An Introduction to the ChemDraw CDXML Format

Although it receives relatively little attention in cheminformatics, ChemDraw may be the most important piece of software in chemistry. Every chemist with experience beyond high school will probably have at least heard of it. ChemDraw is the de facto standard for creating graphics for publications and presentations, with every major journal providing settings for authors. It's also one of the formats accepted by the USPTO for patents and patent applications. Over the years, ChemDraw's list of features has grown from chemical structure and reaction drawing to other tasks, including: biopolymer drawing; physical property calculation; name/structure conversion; NMR simulation; and database integration. On ChemDraw's 30th anniversary, C&EN ran a feature about the software's transformative role in chemistry.

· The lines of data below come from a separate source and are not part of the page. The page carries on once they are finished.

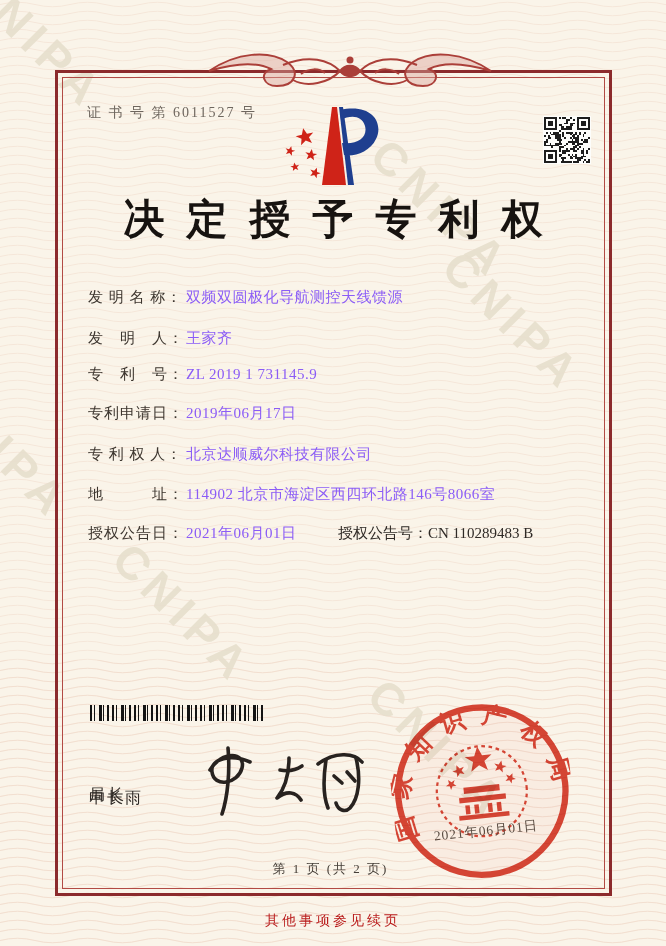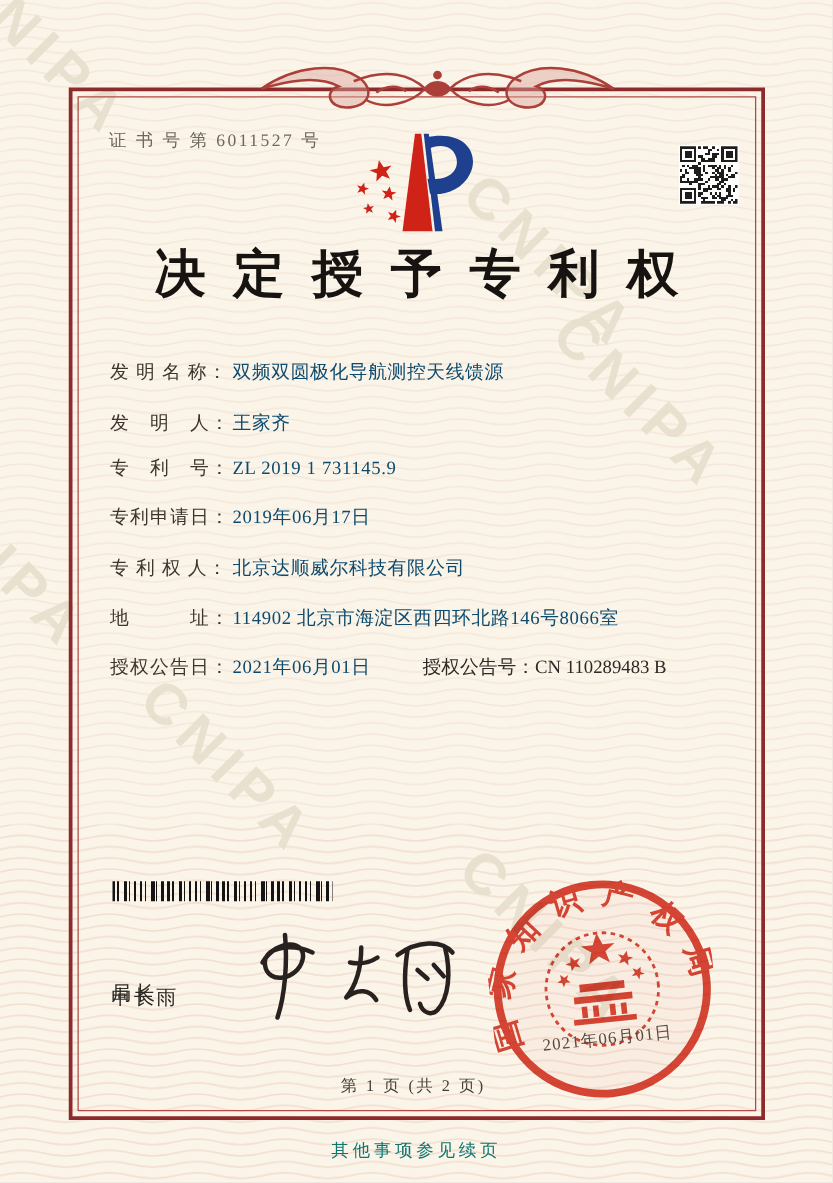--- a/index.html
+++ b/index.html
@@ -38,7 +38,7 @@
   .fields{position:absolute;left:88px;top:0;width:500px;z-index:4;font-size:15px;}
   .frow{position:absolute;left:0;white-space:nowrap;}
   .frow .lbl{display:inline-block;min-width:98px;white-space:pre;color:#3c352e;letter-spacing:1px;}
-  .frow .val{color:#0c4a6e;letter-spacing:.5px;}
+  .frow .val{color:#8b5cf6;letter-spacing:.5px;}
   .frow2{position:absolute;white-space:nowrap;}
   .paras{
     position:absolute;left:88px;top:549px;width:497px;z-index:4;

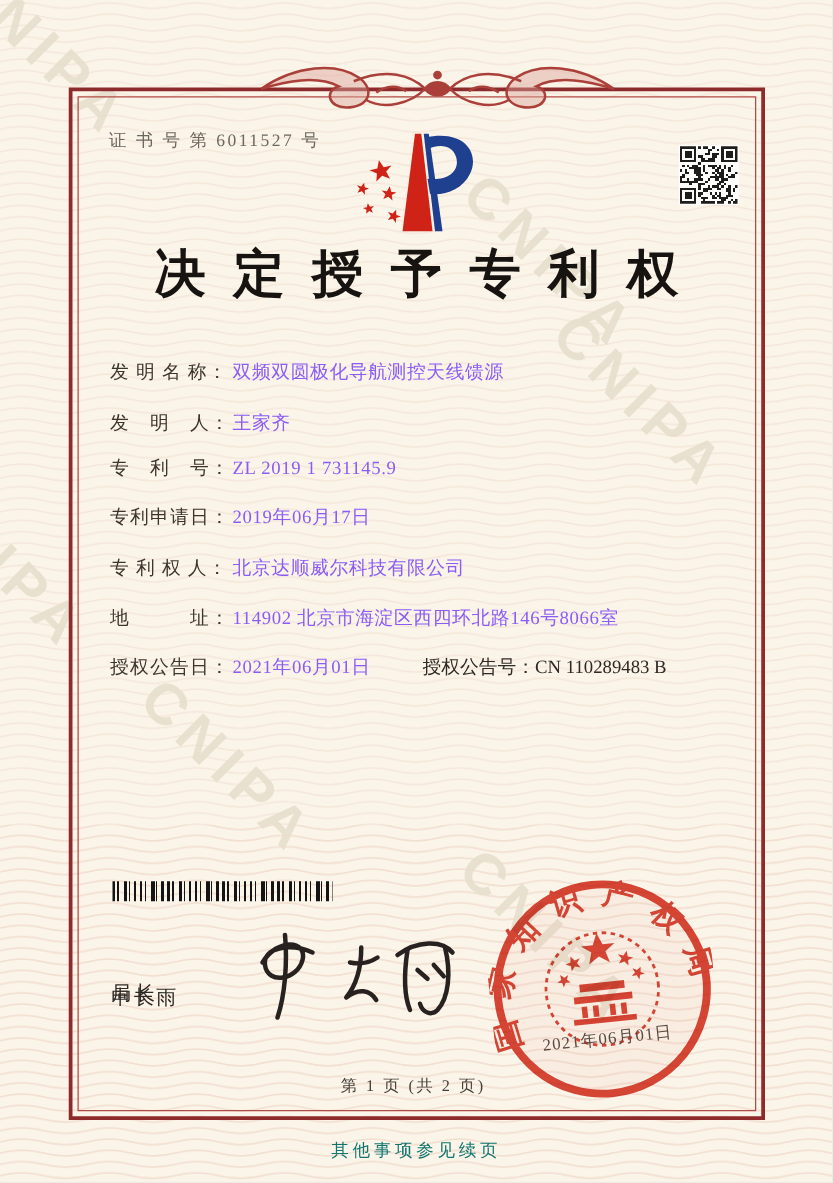--- a/index.html
+++ b/index.html
@@ -64,7 +64,7 @@
   }
   .continue-note{
     position:absolute;left:0;right:0;top:912px;z-index:4;
-    text-align:center;font-size:14px;letter-spacing:3px;color:#0f766e;
+    text-align:center;font-size:14px;letter-spacing:3px;color:#b91c1c;
   }
 </style>
 </head>

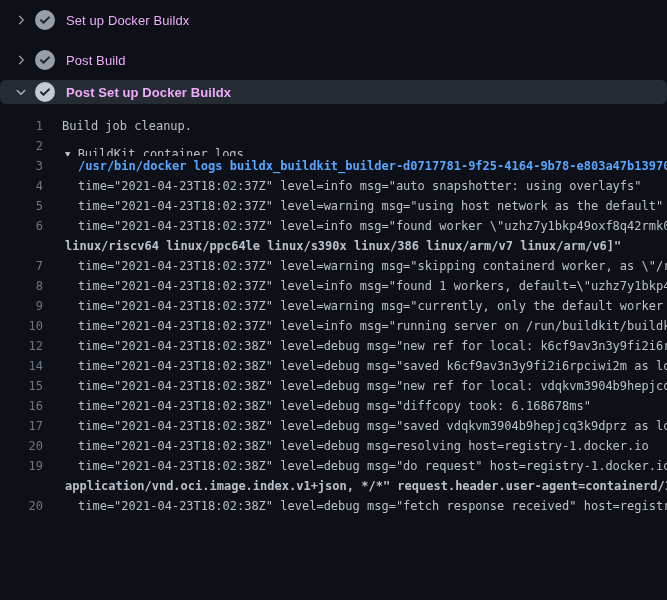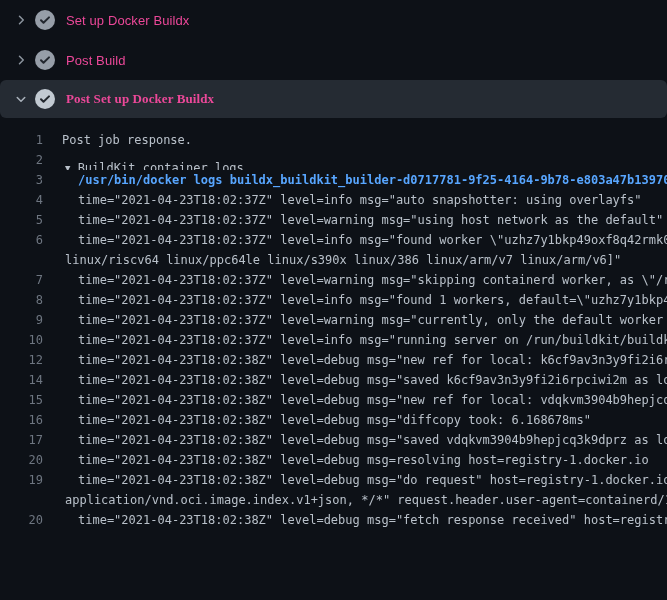--- a/index.html
+++ b/index.html
@@ -22,7 +22,7 @@
   }
   .chev { width: 14px; height: 14px; display: flex; align-items: center; justify-content: center; margin-right: 7px; flex: none; }
   .check { width: 20px; height: 20px; display: flex; align-items: center; justify-content: center; margin-right: 11px; flex: none; }
-  .step-label { color: #ec4899; font-size: 13px; font-weight: 500; letter-spacing: .1px; }
+  .step-label { color: #f0abfc; font-size: 13px; font-weight: 500; letter-spacing: .1px; }
   .step-header.expanded .step-label { font-weight: 600; }
 
   

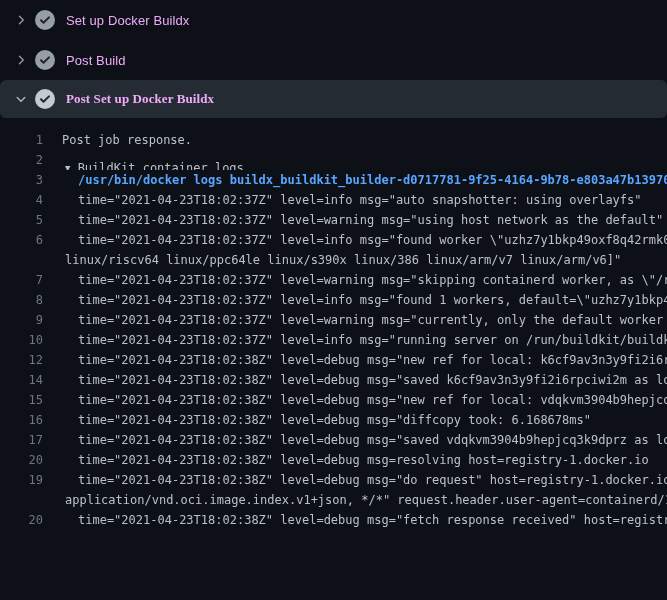--- a/index.html
+++ b/index.html
@@ -18,7 +18,7 @@
     cursor: pointer; box-sizing: border-box;
   }
   .step-header.expanded {
-    height: 38px; background: #252b33; border-radius: 6px; font-family: Liberation Serif, serif;
+    height: 24px; background: #252b33; border-radius: 6px;
   }
   .chev { width: 14px; height: 14px; display: flex; align-items: center; justify-content: center; margin-right: 7px; flex: none; }
   .check { width: 20px; height: 20px; display: flex; align-items: center; justify-content: center; margin-right: 11px; flex: none; }

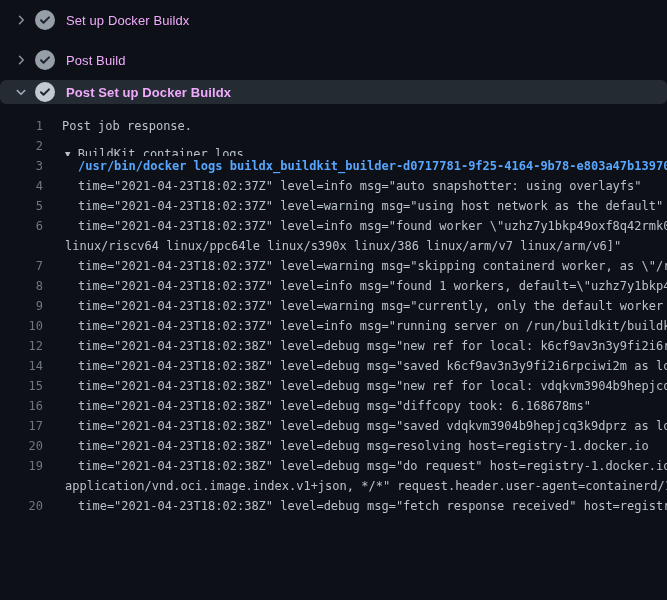--- a/index.html
+++ b/index.html
@@ -93,7 +93,7 @@
   </div>
 
   <div class="log" id="log">
-      <div class="log-row t-plain"><span class="num">1</span><span class="txt">Post job response.</span></div>
+      <div class="log-row t-plain"><span class="num">1</span><span class="txt">Build job cleanup.</span></div>
       <div class="log-row t-group"><span class="num">2</span><span class="txt"><span class="tri">▼</span> BuildKit container logs</span></div>
       <div class="log-row t-command"><span class="num">3</span><span class="txt">/usr/bin/docker logs buildx_buildkit_builder-d0717781-9f25-4164-9b78-e803a47b13970</span></div>
       <div class="log-row t-grouped"><span class="num">4</span><span class="txt">time="2021-04-23T18:02:37Z" level=info msg="auto snapshotter: using overlayfs"</span></div>

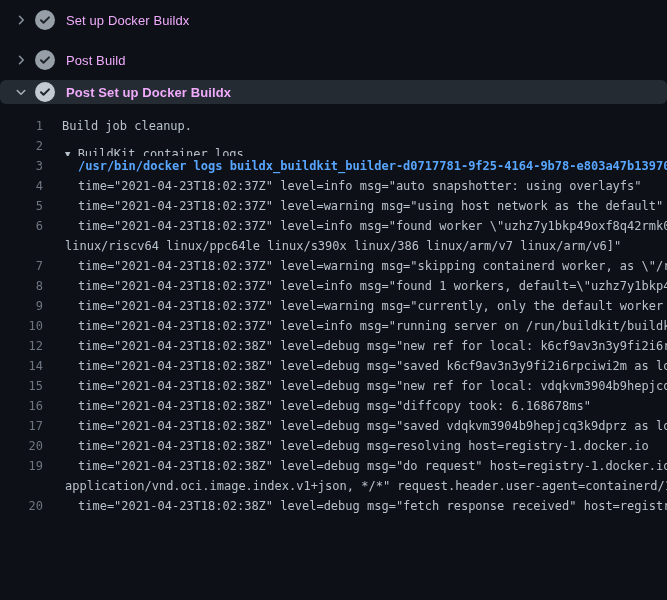--- a/index.html
+++ b/index.html
@@ -37,7 +37,7 @@
   .t-plain   .txt { margin-left: 19px; }
   .t-group   .txt { margin-left: 22px; margin-top: 8px; }
   .t-grouped .txt { margin-left: 35px; }
-  .t-cont    .txt { margin-left: 22px; }
+  .t-cont    .txt { margin-left: 22px; font-weight: bold; }
   .t-command .txt { margin-left: 35px; color: #58a6ff; font-weight: bold; }
   .tri { font-size: 9px; color: #b9c1ca; display: inline-block; transform: translateY(-1px); cursor: pointer; }
 </style>

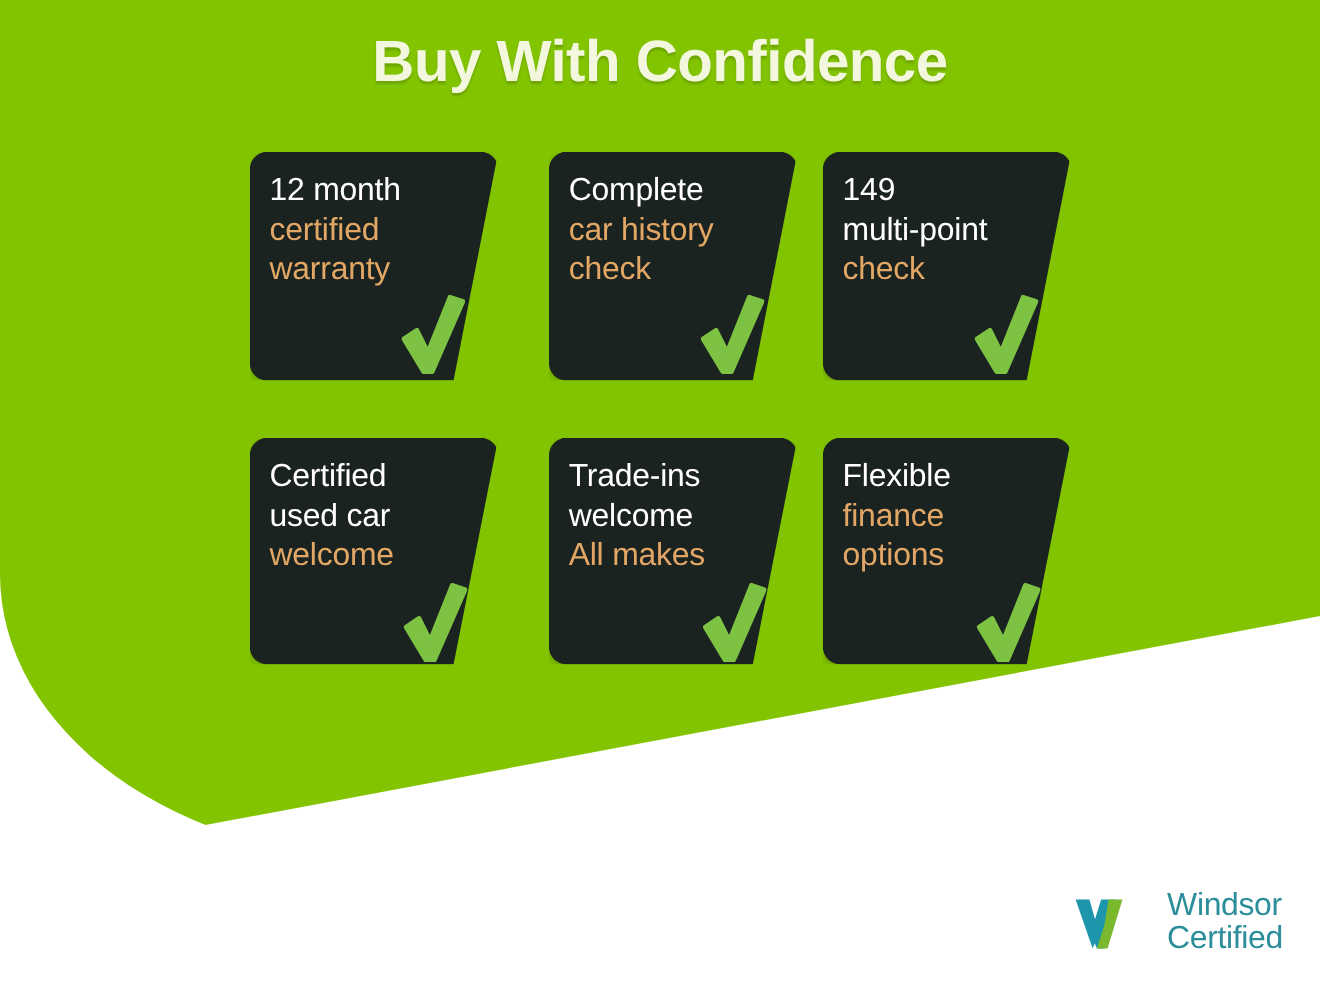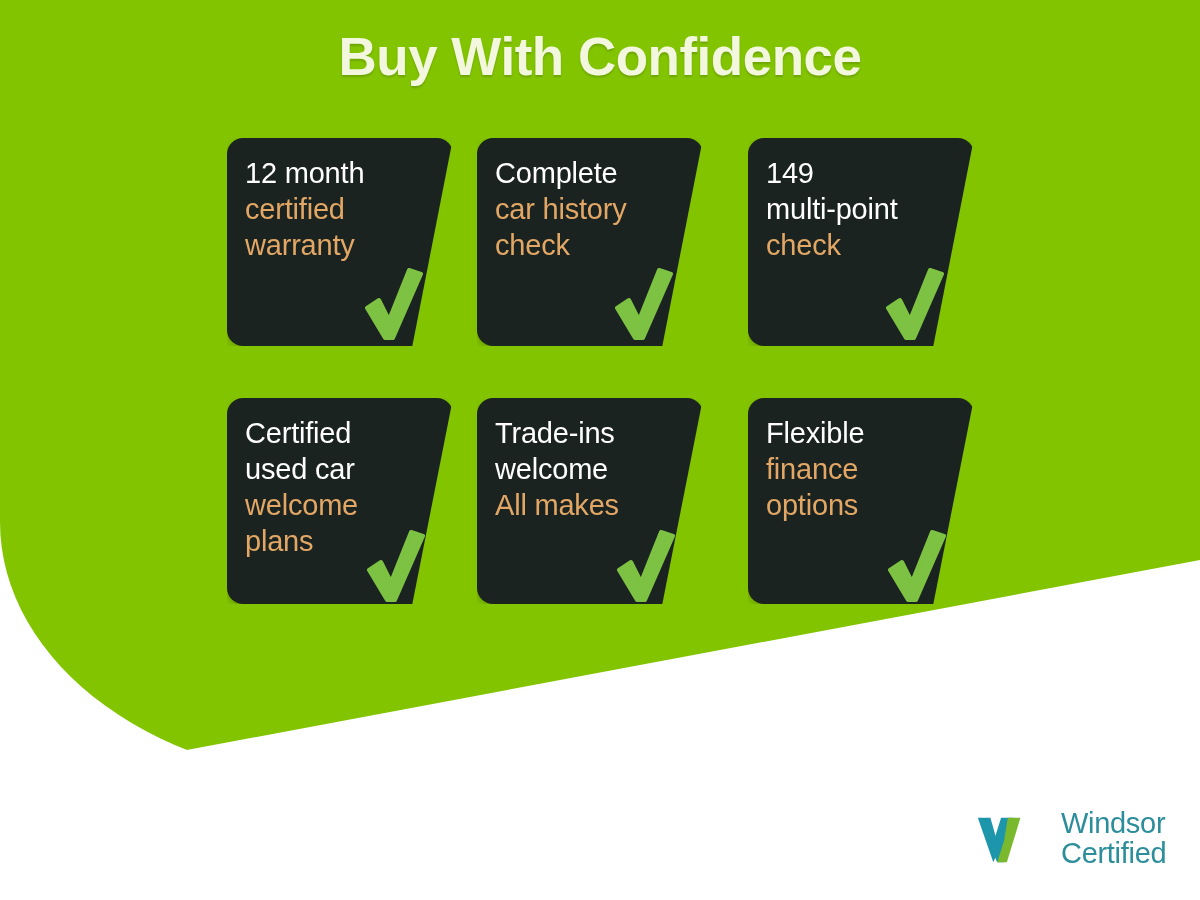--- a/index.html
+++ b/index.html
@@ -73,7 +73,7 @@
   .card.r2 { height: 206px; }
 
   .card-c1 { left: 0px; }
-  .card-c2 { left: 250px; }
+  .card-c2 { left: 272px; }
   .card-c3 { left: 521px; }
 
   .card-text {

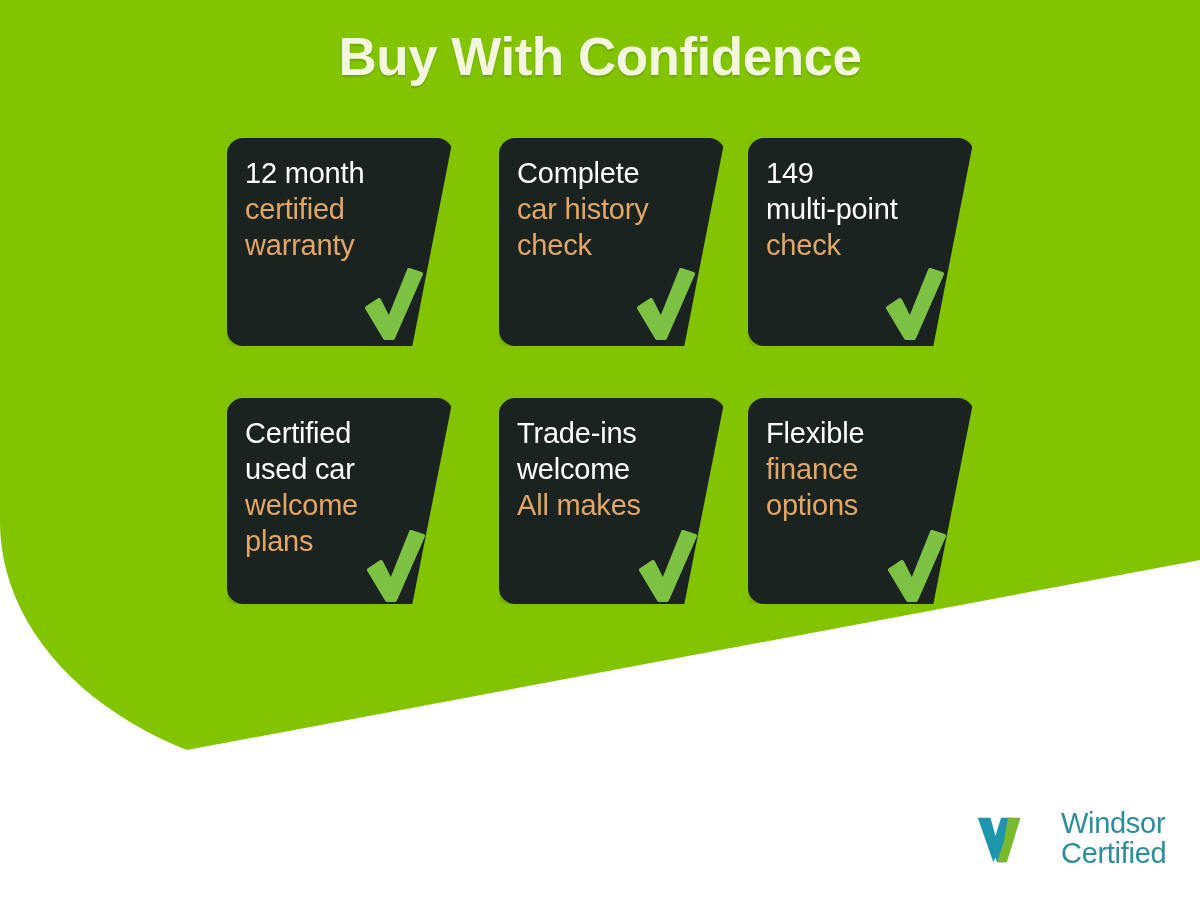--- a/index.html
+++ b/index.html
@@ -174,7 +174,6 @@
             <div class="line white">Certified</div>
             <div class="line white">used car</div>
             <div class="line orange">welcome</div>
-            <div class="line orange">plans</div>
           </div>
           <svg class="tick" viewBox="0 0 58 72">
             <path d="M2 40 L14 32 L24 52 L44 2 L56 6 L28 70 L20 70 Z" fill="#7dc242" stroke="#7dc242" stroke-width="4" stroke-linejoin="round"></path>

ChemDraw stores documents in one of two formats: CDX and CDXML. CDX is a binary format, whereas CDXML is an XML-based file format. With minor differences, both formats share similar semantics. For this reason, this article will refer to the combined binary and XML ChemDraw format as CDX/ML. Although isolated CDX/ML files may be encountered in the wild, it's more common to find them embedded in Microsoft Office or ChemOffice documents. Often, CDX/ML makes its way from these embedded environments to the outside world via the system clipboard.

This article presents a high-level overview of the ChemDraw CDXML format.

CDXML in a Nutshell

As an XML format, CDXML encodes information in three ways:

  • Elements. An XML element consists of a named opening tag and a closing tag wrapped in angle brackets (< and >). Elements may be nested, yielding a tree. The CDXML documentation refers to elements as "Objects."
  • Attributes. Each element stores a key/value dictionary as a set of named attributes. Most CDXML attributes are optional.
  • Element text. In rare cases (e.g., the Style object), an element may contain text data.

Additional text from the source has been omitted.